Um romance sobre como a inteligência
pode estragar a vida de um jovem francês


Jerônimo Teixeira


Divulgação
Bart volta de Paris: os Simpsons e o iluminismo

A França é o único país em que o intelectual ainda é uma instituição nacional. Ele dá entrevistas na televisão e escreve artigos no Le Monde para atacar o imperialismo americano. É pós-moderno e desconstrucionista, e não abdica de uma pomposa atitude de filósofo iluminista. Só na França poderia surgir uma sátira nos moldes de Como Me Tornei Estúpido (tradução de Carlos Nougué; Rocco; 160 páginas; 24 reais), divertido romance de estréia de Martin Page, 29 anos. "Quis criar um personagem cuja inteligência o impedisse de aproveitar a vida", disse Page a VEJA. Antoine, o herói do livro, levou ao pé da letra a pose inconformista do intelectual francês. Não consegue enquadrar-se em nada. Cansado dessa existência miserável, conclui que a inteligência é uma doença que só traz sofrimento. E decide ficar burro.

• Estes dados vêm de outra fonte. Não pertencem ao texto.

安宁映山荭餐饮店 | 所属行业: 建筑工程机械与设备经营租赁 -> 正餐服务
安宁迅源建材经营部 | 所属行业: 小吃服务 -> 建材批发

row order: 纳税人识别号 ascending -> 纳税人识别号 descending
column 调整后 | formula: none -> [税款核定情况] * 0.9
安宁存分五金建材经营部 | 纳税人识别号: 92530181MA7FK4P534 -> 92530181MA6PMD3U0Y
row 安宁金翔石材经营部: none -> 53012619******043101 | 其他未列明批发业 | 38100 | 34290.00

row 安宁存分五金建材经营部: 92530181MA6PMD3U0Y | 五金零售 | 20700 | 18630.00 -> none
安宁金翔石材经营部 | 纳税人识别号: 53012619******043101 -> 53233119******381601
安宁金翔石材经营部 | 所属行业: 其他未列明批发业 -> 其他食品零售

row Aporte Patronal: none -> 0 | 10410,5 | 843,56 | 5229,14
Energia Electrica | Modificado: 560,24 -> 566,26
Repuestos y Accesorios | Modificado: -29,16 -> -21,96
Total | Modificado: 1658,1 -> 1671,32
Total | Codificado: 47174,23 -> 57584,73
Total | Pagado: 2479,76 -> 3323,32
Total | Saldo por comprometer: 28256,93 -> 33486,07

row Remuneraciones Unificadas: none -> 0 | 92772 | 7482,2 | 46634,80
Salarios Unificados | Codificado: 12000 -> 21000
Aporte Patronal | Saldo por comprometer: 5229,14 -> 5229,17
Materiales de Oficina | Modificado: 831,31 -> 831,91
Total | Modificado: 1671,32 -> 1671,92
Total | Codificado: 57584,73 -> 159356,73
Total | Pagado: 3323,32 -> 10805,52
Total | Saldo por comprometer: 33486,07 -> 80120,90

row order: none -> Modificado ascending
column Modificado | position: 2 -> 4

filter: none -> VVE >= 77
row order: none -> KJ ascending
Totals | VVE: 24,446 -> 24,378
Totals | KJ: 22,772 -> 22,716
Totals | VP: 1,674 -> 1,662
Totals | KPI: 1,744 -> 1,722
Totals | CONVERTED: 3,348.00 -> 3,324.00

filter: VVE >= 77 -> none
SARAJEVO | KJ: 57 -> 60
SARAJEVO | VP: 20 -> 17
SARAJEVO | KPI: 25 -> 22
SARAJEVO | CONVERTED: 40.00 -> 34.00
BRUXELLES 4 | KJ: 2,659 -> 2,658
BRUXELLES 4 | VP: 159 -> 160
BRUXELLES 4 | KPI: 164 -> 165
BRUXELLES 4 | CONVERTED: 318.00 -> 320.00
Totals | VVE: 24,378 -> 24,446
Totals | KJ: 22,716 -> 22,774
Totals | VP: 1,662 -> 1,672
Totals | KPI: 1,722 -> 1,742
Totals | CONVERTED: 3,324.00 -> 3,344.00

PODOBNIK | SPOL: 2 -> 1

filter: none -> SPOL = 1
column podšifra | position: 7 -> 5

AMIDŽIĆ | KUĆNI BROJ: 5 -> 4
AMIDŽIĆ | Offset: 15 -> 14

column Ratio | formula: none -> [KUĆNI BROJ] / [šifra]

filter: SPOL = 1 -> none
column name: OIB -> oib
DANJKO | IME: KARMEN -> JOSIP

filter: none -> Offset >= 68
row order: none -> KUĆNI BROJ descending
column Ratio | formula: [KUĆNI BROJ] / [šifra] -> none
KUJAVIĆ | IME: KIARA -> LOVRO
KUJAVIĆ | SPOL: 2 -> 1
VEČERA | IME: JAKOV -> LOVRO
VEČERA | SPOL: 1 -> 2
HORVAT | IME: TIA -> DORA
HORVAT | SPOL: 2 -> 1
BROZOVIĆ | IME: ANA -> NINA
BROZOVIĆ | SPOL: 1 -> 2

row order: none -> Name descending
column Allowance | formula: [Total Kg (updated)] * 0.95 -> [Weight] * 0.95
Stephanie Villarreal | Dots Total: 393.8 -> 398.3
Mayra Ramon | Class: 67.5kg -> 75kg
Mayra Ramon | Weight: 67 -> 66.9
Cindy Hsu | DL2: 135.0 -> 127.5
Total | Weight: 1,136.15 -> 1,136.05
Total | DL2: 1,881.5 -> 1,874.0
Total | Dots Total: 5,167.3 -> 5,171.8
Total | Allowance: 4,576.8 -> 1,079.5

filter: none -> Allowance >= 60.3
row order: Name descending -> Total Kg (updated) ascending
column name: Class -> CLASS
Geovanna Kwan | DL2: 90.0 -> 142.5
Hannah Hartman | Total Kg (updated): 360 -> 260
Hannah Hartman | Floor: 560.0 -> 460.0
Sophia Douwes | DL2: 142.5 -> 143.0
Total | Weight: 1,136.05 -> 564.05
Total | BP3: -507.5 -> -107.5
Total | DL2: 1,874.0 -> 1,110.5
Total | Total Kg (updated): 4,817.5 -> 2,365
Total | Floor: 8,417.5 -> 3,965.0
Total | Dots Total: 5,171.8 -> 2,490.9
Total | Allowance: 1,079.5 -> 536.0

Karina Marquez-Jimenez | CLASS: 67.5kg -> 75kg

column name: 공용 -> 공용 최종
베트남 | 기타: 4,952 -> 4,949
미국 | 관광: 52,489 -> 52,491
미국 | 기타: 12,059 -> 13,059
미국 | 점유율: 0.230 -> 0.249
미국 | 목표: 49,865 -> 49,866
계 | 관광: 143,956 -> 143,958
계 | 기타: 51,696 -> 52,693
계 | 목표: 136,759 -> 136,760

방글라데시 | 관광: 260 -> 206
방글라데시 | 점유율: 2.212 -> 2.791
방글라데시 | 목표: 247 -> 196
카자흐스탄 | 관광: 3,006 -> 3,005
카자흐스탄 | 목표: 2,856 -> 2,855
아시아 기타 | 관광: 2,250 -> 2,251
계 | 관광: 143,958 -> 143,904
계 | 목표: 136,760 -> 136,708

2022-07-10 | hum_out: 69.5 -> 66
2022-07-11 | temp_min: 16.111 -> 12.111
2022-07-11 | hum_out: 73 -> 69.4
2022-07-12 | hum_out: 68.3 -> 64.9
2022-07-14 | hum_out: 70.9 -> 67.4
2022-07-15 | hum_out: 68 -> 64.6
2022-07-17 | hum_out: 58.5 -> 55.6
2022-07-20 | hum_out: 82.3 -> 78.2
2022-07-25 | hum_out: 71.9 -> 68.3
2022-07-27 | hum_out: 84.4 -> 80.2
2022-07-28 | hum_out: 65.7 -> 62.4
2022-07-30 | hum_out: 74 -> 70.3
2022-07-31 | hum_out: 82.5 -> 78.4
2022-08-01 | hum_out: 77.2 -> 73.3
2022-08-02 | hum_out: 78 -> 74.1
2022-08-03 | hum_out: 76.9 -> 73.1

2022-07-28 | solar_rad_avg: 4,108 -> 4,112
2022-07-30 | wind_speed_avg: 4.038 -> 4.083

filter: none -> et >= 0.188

Antoine só não é francês em um detalhe: não bebe vinho. Tenta se imbecilizar enchendo a cara, mas descobre que tem uma intolerância orgânica ao álcool. Procura então um médico para remover a inteligência de seu cérebro, mais ou menos como os curandeiros medievais extraíam a "pedra da loucura". O bom doutor lhe dá uma solução mais delicada: um antidepressivo. Munido dessa arma química, Antoine vai anular seu espírito crítico para se integrar a uma grande corporação. Page diz que seu herói foi concebido como um típico estudante francês de esquerda. Embora dê a devida e divertida dimensão de ridículo a Antoine, o autor trata seu personagem com simpatia excessiva. Em alguns momentos, o romance adere ao puritanismo esquerdista de seu herói, condenando as tentações maléficas do consumismo – como o McDonald's e a televisão. Page salva-se do moralismo pelo bom humor. Não é por nada que Antoine faz uma (inteligente) concessão ao imperialismo cultural: gosta do desenho animado Os Simpsons.